Cardinal Zen added: “It is hard to imagine today China granting the Catholic Church a true independence, since they refuse to grant this independence to any other religion present in China or to the civil society in general. On April 22 and 23, President Xi Jinping presided at a meeting on religious politics, and repeated oneof the Chinese Communists’ old refrains: the country ‘must resolutely remain on guard against any foreign infiltration through religion’. Behind this doublespeak, he clearly meant the Church, with her relation to Rome.”

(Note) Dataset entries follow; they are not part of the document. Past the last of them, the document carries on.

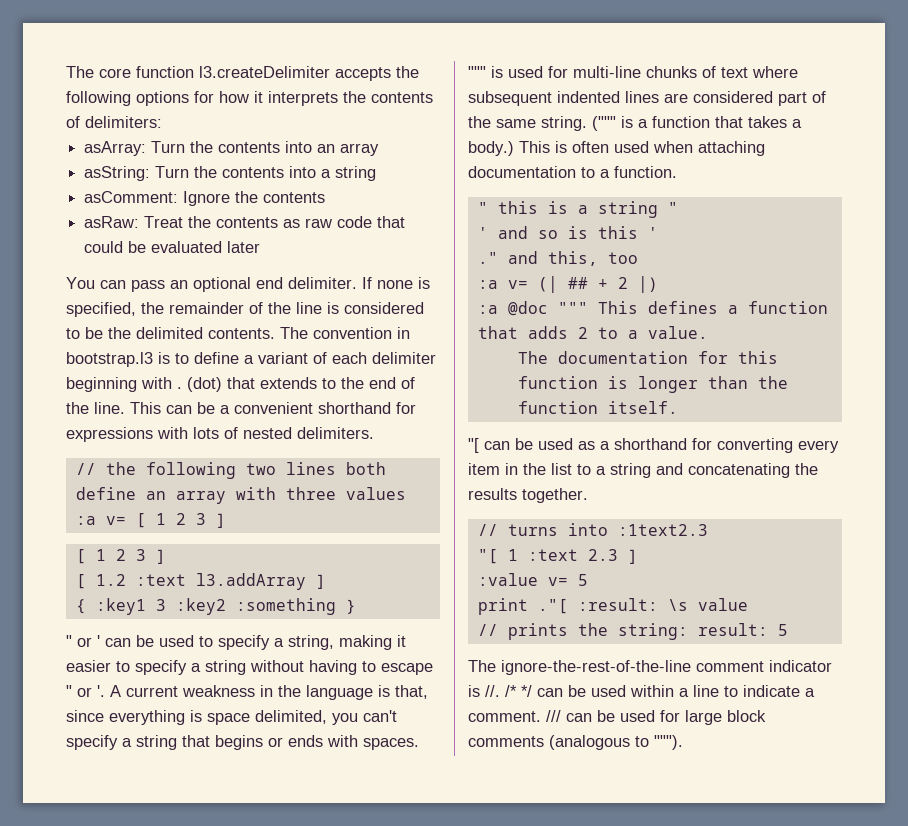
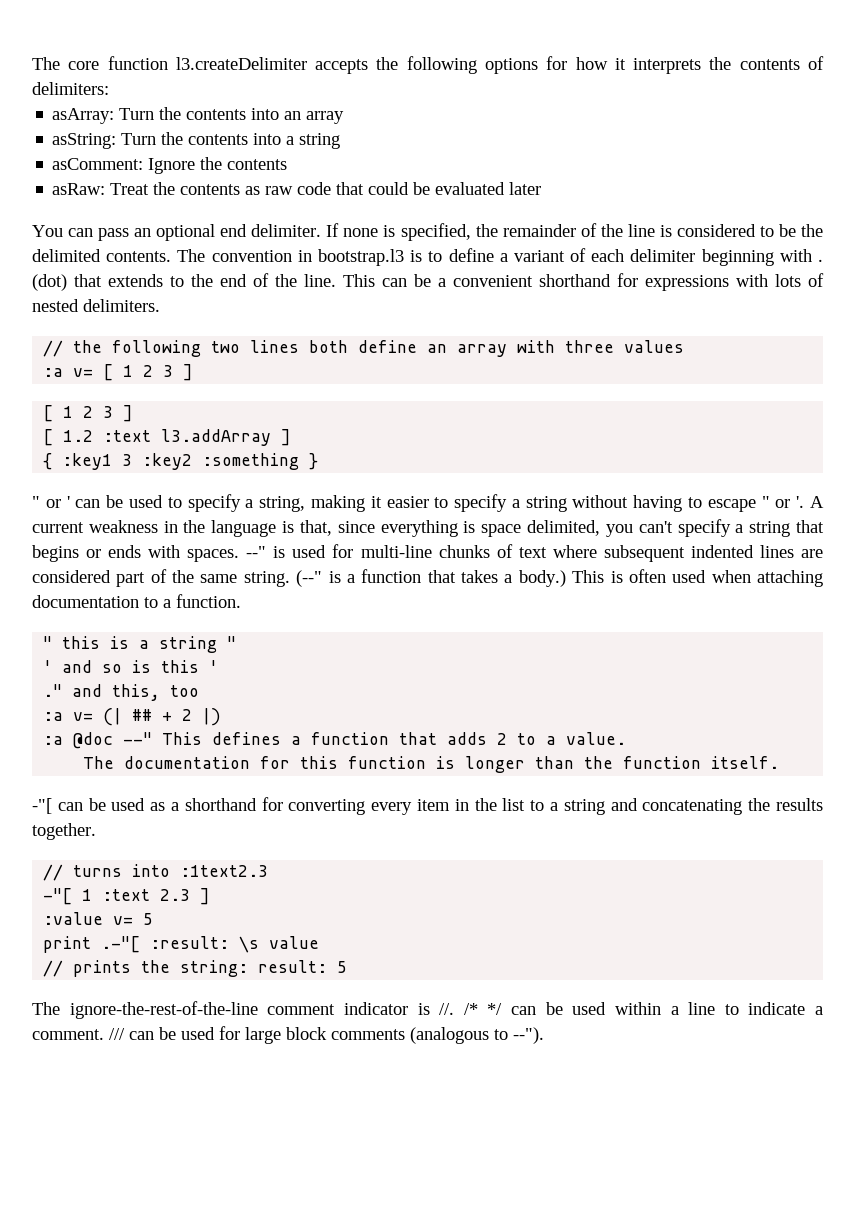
- """ is used for multi-line chunks of text where subsequent indented lines are considered part of the same string.
+ --" is used for multi-line chunks of text where subsequent indented lines are considered part of the same string.
- (""" is a function that takes a body.)
+ (--" is a function that takes a body.)
- :a @doc """ This defines a function that adds 2 to a value.
+ :a @doc --" This defines a function that adds 2 to a value.
- "[ can be used as a shorthand for converting every item in the list to a string and concatenating the results together.
+ -"[ can be used as a shorthand for converting every item in the list to a string and concatenating the results together.
- "[ 1 :text 2.3 ]
+ -"[ 1 :text 2.3 ]
- print ."[ :result: \s value
+ print .-"[ :result: \s value
- /// can be used for large block comments (analogous to """).
+ /// can be used for large block comments (analogous to --").

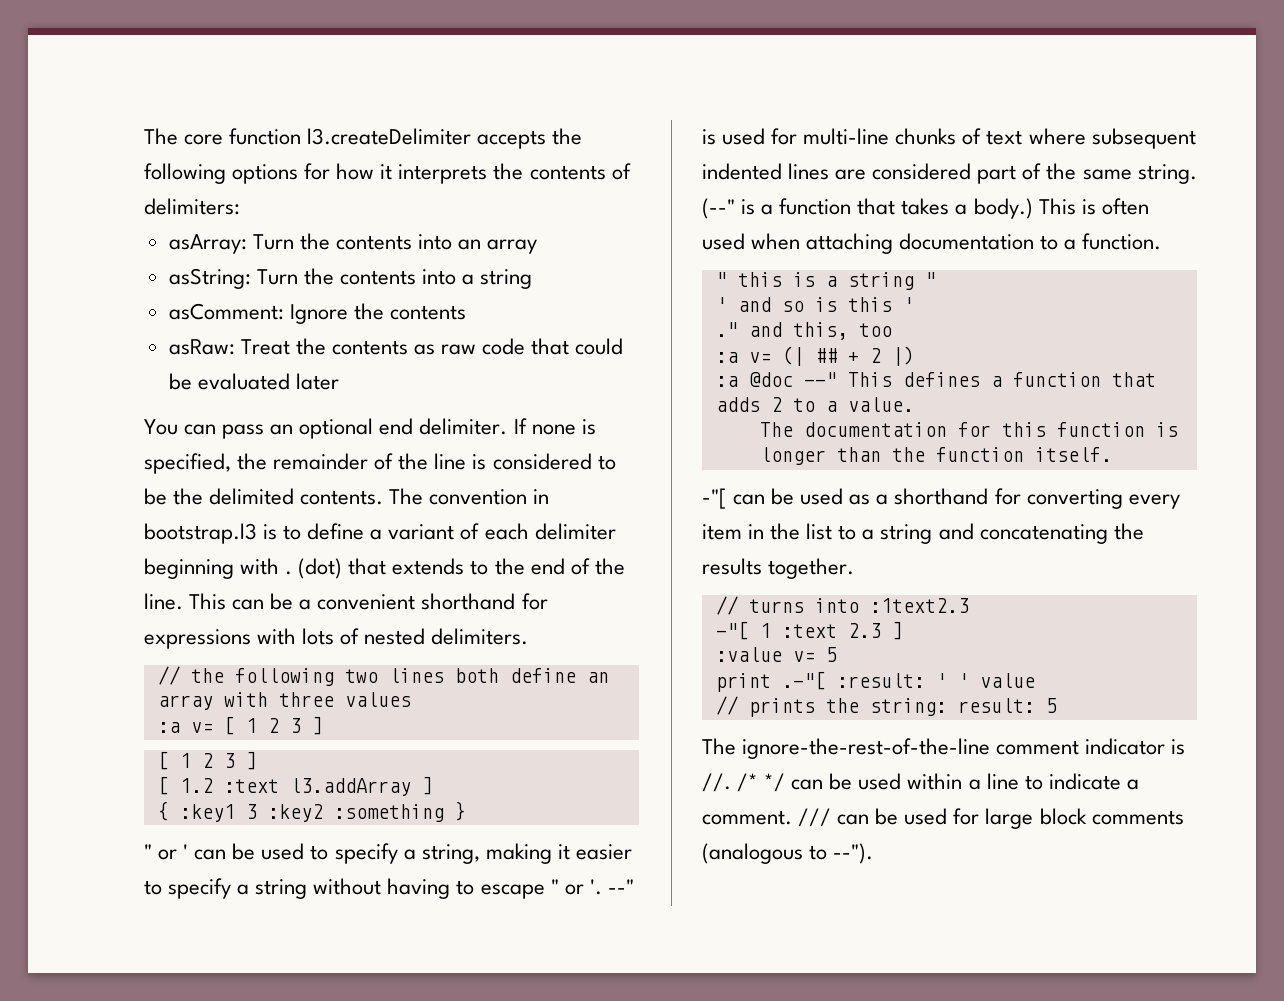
- A current weakness in the language is that, since everything is space delimited, you can't specify a string that begins or ends with spaces.
- print .-"[ :result: \s value
+ print .-"[ :result: ' ' value

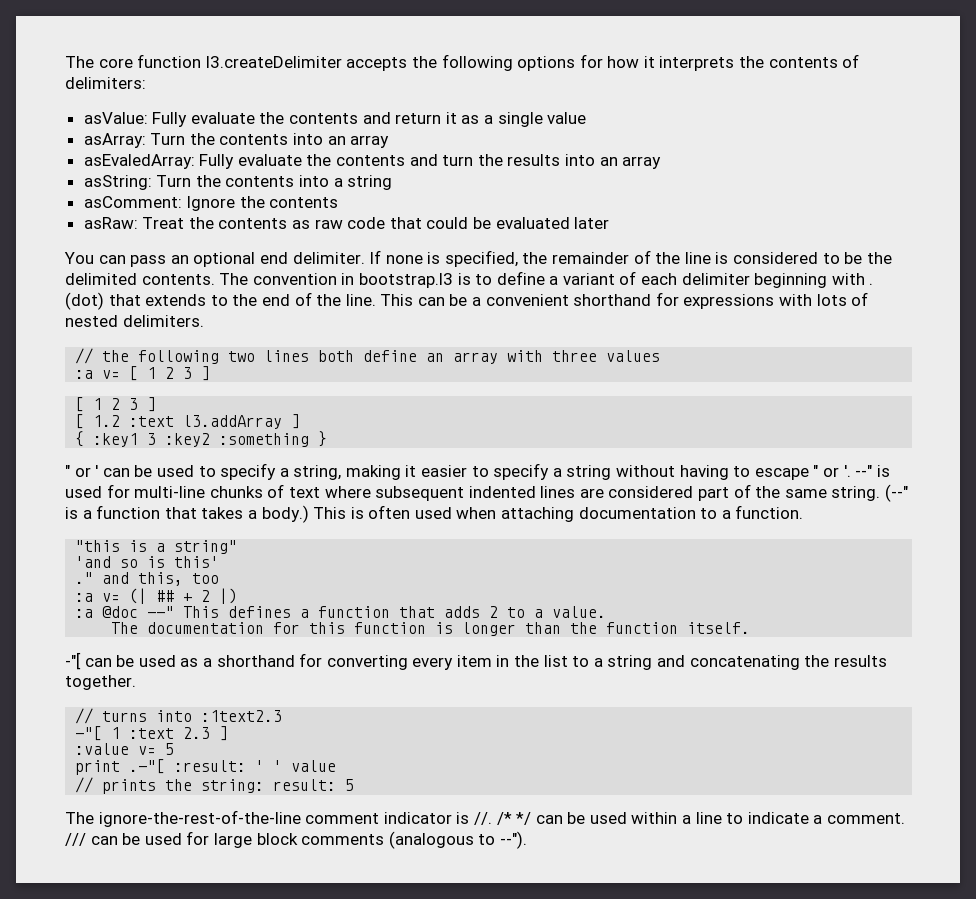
+ asValue: Fully evaluate the contents and return it as a single value
+ asEvaledArray: Fully evaluate the contents and turn the results into an array
- " this is a string "
- ' and so is this '
+ "this is a string"
+ 'and so is this'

The Chinese government sees Christianity, with its 90 million Catholics and Protestants, as a serious threat, explained Willy Lam Wo-lap, professor of history at the Chinese University of Hong Kong; for this reason, it is unlikely that they will loosen their vise on the Catholic Church, or on any other religious organization in China.
The episcopal ordinations in Chengdu on November 30 and in Xichang on December 2 in presence of an ‘official’ bishop imposed by the police are a “slap in the face” for the sovereign pontiff, wrote Cardinal Zen on his website on December 12, quoted by Asianews. Declaring once again that the Ostpolitik conducted by the Vatican under Cardinal Casaroli and currently being conducted with China “is a failure”, the bishop emeritus of Hong Kong asked the Holy See to condemn the upcoming Assembly of Chinese Catholic Representatives. “We have under our eyes an act that undermines the Petrine and episcopal ministers” (see Benedict XVI, letter May 27, 2007, §8)! (…) And I repeat the words of Jesus that we hear in the liturgy these days, when He speaks of St. John the Baptist: “…What went you out into the desert to see? a reed shaken with the wind?... the kingdom of heaven suffereth violence.” (Matt. 11:7, 12)
“Before we contemplate the Child Jesus, let us contemplate the glorious Lord dividing the sheep from the goats. It is cruel to encourage our brethren to establish their own slavery, and true charity to move them to free themselves. The Holy Spirit will grant them strength. Ostpolitik was a failure. Let us at least try this other strategy, the Gospel, before it is too late.”